2.2. Le recul du lien national et du lien citoyen?

 

Dès l’après-guerre, les meurtres racistes du nazisme, des exactions autoritaires des régimes fascistes et de l’anéantissement et du déplacement de populations civiles et de minorités durant le conflit ont porté à un recul du lien basé sur l’histoire et la culture conçues comme particulières à une population. De fait, durant les années 1945-1970, nombre de pays colonisés ont réclamé et obtenu leur indépendance au nom de l’égalité des droits et de l’accès au pouvoir politique et les revendications nationalitaires des années 1960 mettent de l’avant une sujétion économique et politique plus que culturelle. L’invocation du partage d’une langue, d’une culture savante et populaire, de l’histoire commune de générations ayant ouvert le territoire d’un pays n’eut plus la même efficacité. Par ailleurs, la croissance économique à la keynésienne, assurant des emplois stables et en nombre, et des salaires en hausse, comme la consolidation des États providence ont réduit l’efficacité idéologique de l’appel au sentiment national culturel, en atténuant, du moins dans les représentations, les fractures et les inégalités entre catégories sociales. La notion de lien étatique construite sur l’adhésion à un État égalitaire, gestionnaire des conflits sociaux et responsable de la redistribution des richesses, s’affirma première, et la période des grands nationalismes sembla prendre fin  [14]. 

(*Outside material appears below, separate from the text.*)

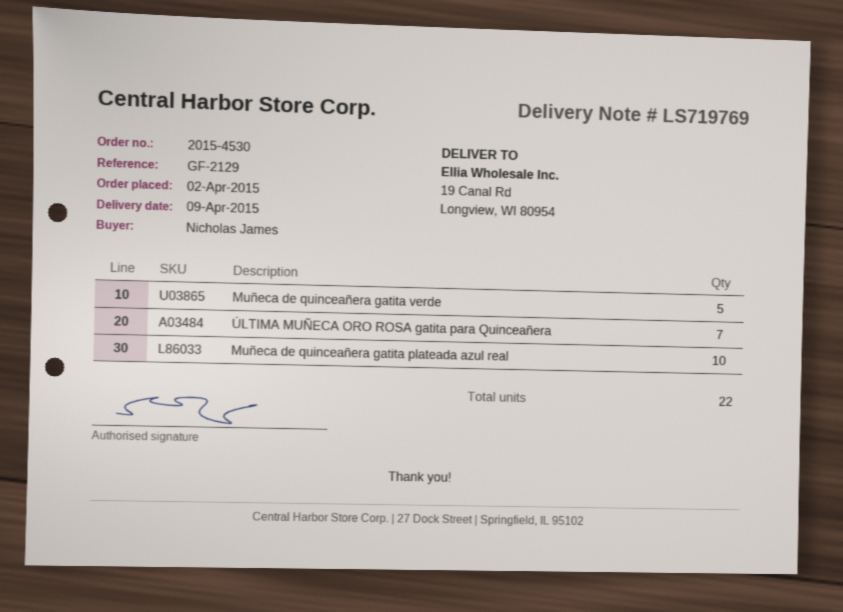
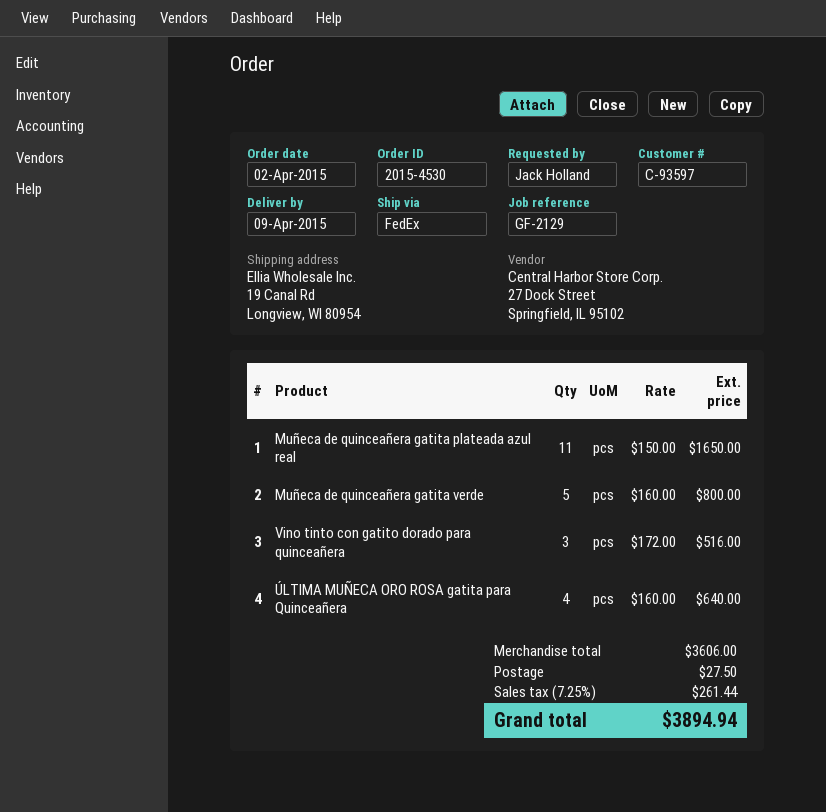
ordered by: Nicholas James -> Jack Holland
ÚLTIMA MUÑECA ORO ROSA gatita para Quinceañera: 7 -> 4
Muñeca de quinceañera gatita plateada azul real: 10 -> 11
Vino tinto con gatito dorado para quinceañera: none -> 3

Mais s’est aussi, depuis l’après-guerre, bâti un discours des démocraties occidentales et de grandes organisations internationales (ONU au premier rang) qui valorise plus que jamais dans l’histoire moderne, les référents de la citoyenneté juridico-politique, c’est-à-dire protégeant essentiellement les droits et libertés individuels, mais aussi, fait nouveau, les droits linguistiques et culturels des minorités. Ce discours a été renforcé par la lutte contre l’Empire soviétique et il a soutenu des revendications à une égalité des droits réelle et non formelle et à une reconnaissance sociale de populations oubliées (Noirs américains, femmes dès les années 1950, minorités culturelles et nationales). S’ensuivit le large débat public et académique des années 1980-90 sur le pluralisme culturel en Occident et le respect des minorités, alors même qu’intervient une autre évolution favorisant l’autonomie des économies régionales riches. 

En poussant à l’ouverture des frontières, en accélérant et multipliant les communications entre pays, ainsi que l’accès aux marchés extérieurs, la mondialisation amenuise les liens entre les États centraux et les économies régionales et réactive des demandes autonomistes et des conflits nationalitaires historiques. Ces contestations parlent certes de nation culturelle et d'identité, mais leur discours ne saurait cacher leur enjeu, la lutte pour le partage du pouvoir politique entre des élites technocratiques et économiques, privées et publiques, nationales et régionales (Pays Basque, Écosse, Catalogne, Ligue Lombarde, Slovénie, Québec). La mondialisation économique renforce leur capacité de lutte, tandis que le déclin de légitimité des grands nationalismes légitime leurs revendications [15]. 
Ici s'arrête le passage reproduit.